Penasihat Teknis untuk Penanggulangan Kusta NLR Indonesia, Christina Widaningrum, menyampaikan, tidak semua orang dapat tertular penyakit kusta. Penyakit ini hanya menular pada orang yang mempunyai daya tahan tubuh yang rendah terhadap kuman penyebab kusta.
”Penularan kusta hanya terjadi dari penderita kusta tipe basah yang belum diobati sehingga kemungkinan anggota keluarga tertular jika penderita tidak berobat. Karena itu, seluruh anggota yang memiliki keluarga dengan kusta harus diperiksa,” ucapnya.
Berdasarkan data Kementerian Kesehatan per 13 Januari 2021, masih ada tujuh provinsi yang belum mencapai eliminasi kusta, yakni Sulawesi Utara, Sulawesi Barat, Gorontalo, Maluku, Maluku Utara, Papua, dan Papua Barat. Sementara kasus baru penularan kusta di Indonesia tercatat ada 9.061 kasus dengan proporsi kasus baru pada anak mencapai 9,14 persen.

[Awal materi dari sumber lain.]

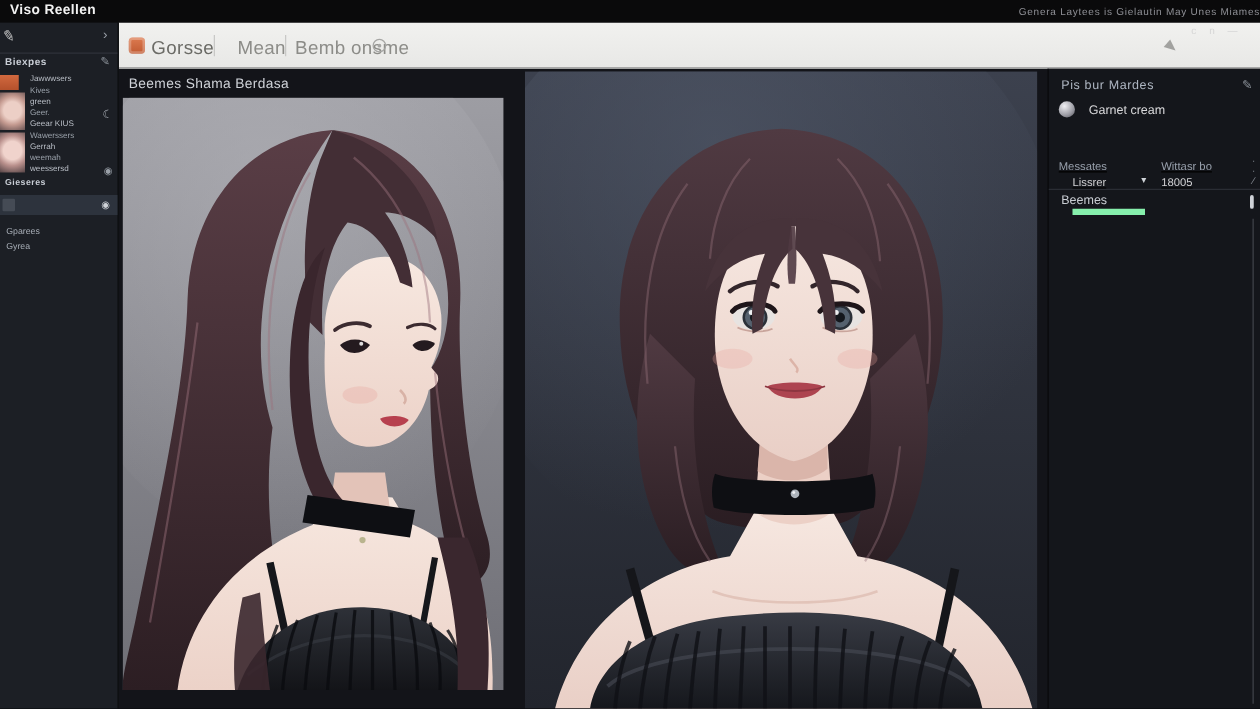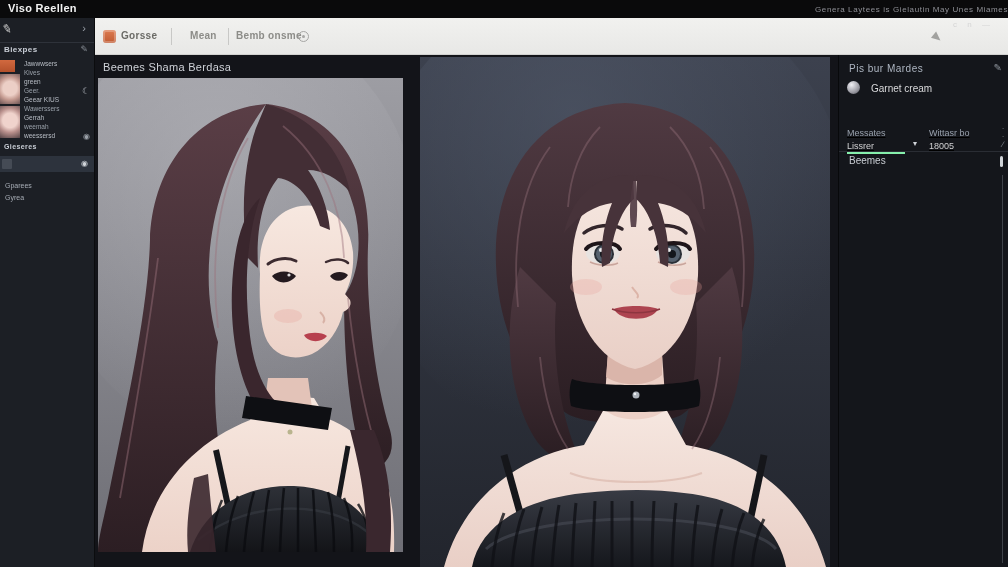--- a/index.html
+++ b/index.html
@@ -12,21 +12,21 @@
   .app-title { position:absolute; left:8px; top:2px; font-size:11px; font-weight:bold; color:#f2f2f2; letter-spacing:.3px; }
   .window-title { position:absolute; left:0; right:0; top:5px; text-align:right; font-size:8px; color:#8f9096; letter-spacing:.6px; }
   .sys-glyphs { position:absolute; right:14px; top:4px; font-size:8px; color:#d5d5d5; letter-spacing:4px;margin-top:16px; }
 
   
   .toolbar { position:absolute; left:95px; top:18px; width:913px; height:37px;
              background:linear-gradient(#f1f1ef,#e8e8e6); border-bottom:1px solid #d2d2d0; z-index:20; }
   .tb-row { position:absolute; left:0; top:0; height:37px; width:100%; }
   .orange-sq { position:absolute; left:8px; top:12px; width:13px; height:13px; border-radius:3px;
                background:linear-gradient(#dd7b50,#c05a32); box-shadow:inset 0 0 0 2px rgba(255,255,255,.25); }
-  .tb-tab { position:absolute; top:12px; font-size:10px; color:#7a7a76; letter-spacing:.3px; cursor:default;font-weight:bold; }
+  .tb-tab { position:absolute; top:12px; font-size:15px; color:#7a7a76; letter-spacing:.3px; cursor:default; }
   .tb-tab.t1 { left:26px; color:#6b6b66; }
   .tb-tab.t2 { left:95px; color:#8c8c88; }
   .tb-tab.t3 { left:141px; color:#8c8c88; }
   .tb-div { position:absolute; top:10px; width:1px; height:17px; background:#c8c8c6; }
   .tb-div.d1 { left:76px; } .tb-div.d2 { left:133px; }
   .badge-icon { position:absolute; left:203px; top:13px; width:11px; height:11px; border:1px solid #a6a6a4; border-radius:50%; }
   .badge-icon::after { content:""; position:absolute; left:3px; top:3px; width:3px; height:3px; border-radius:50%; background:#a6a6a4; }
   .cursor-icon { position:absolute; left:838px; top:15px; width:0; height:0;
                  border-left:4px solid transparent; border-right:4px solid transparent; border-bottom:9px solid #8f8f8c;
                  transform:rotate(130deg); opacity:.8; }
@@ -76,21 +76,21 @@
   .pn-toggle-row { position:absolute; left:6px; right:6px; top:44px; height:22px; background:#1f2836; border-radius:3px; }
   .pn-toggle-label { position:absolute; left:7px; top:5px; font-size:10px; font-weight:bold; color:#e8edf2; }
   .toggle { position:absolute; right:4px; top:4px; width:30px; height:14px; border-radius:8px;
             background:#c6e0f5; box-shadow:0 0 6px 1px rgba(106,167,221,.8); }
   .pn-fields { position:absolute; left:8px; top:73px; width:150px; height:24px; }
   .fld { position:absolute; top:0;text-decoration:underline; }
   .fld.f1 { left:0; width:72px; }
   .fld.f2 { left:82px; width:68px; }
   .fld-label { font-size:9px; color:#98a0ac; }
   .fld-value { margin-top:3px; font-size:9px; color:#d0d0d2; }
-  .fld.f1 .fld-value { border-bottom:3px solid #86efac; padding-bottom:0; width:58px; }
+  .fld.f1 .fld-value { border-bottom:5px solid #86efac; padding-bottom:16px; width:58px;margin-left:11px; }
   .dd-arrow { position:absolute; right:2px; top:11px; font-size:8px; color:#cfd3d8; }
   .pn-side-dots { position:absolute; right:4px; top:70px; font-size:8px; color:#8a9098; line-height:8px; text-align:center; }
   .pn-divider { position:absolute; left:0; right:0; top:96px; height:1px; background:#2a2d34; }
   .pn-footer { position:absolute; left:10px; top:100px; font-size:10px; color:#c8ccd2; }
   .drag-handle { position:absolute; right:5px; top:101px; width:3px; height:11px; border-radius:2px; background:#cfd3d8; }
   .pn-scrollbar { position:absolute; right:5px; top:120px; width:1px; height:388px; background:#3f434a; }
 </style>
 </head>
 <body>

Direktur Pencegahan dan Pengendalian Penyakit Menular Langsung Kementerian Keshatan Siti Nadia Tarmizi mengatakan, proporsi kasus baru pada anak yang mencapai 9,14 persen perlu menjadi perhatian serius bagi semua pihak. Pasalnya, kasus baru pada anak yang masih di atas 5 persen menandakan penularan kusta masih terjadi di tingkat rumah tangga. Hal ini semakin diperkuat dengan kondisi pandemi yang memaksa anak lebih banyak berada di rumah akibat penerapan pembelajaran jarak jauh.
”Upaya deteksi dini harus lebih digalakkan lagi. Stigma dan diskriminasi perlu dihilangkan agar deteksi bisa lebih cepat dan pengobatan pun bisa segera diberikan. Kusta ini sudah ada obatnya sehingga jika diminum secara rutin setidaknya dalam waktu 6-12 bulan, kusta bisa sembuh,” tuturnya.
Selain untuk mencegah terjadinya perburukan pada pasien, pengobatan pada pasien kusta juga penting untuk memutus penularan pada orang di sekitarnya. Oleh sebab itu, pengobatan pada kusta harus dilakukan sampai tuntas. Pemerintah kini sudah menyediakan program pelayanan pengobatan bagi pasien kusta sehingga lebih mudah diakses oleh masyarakat.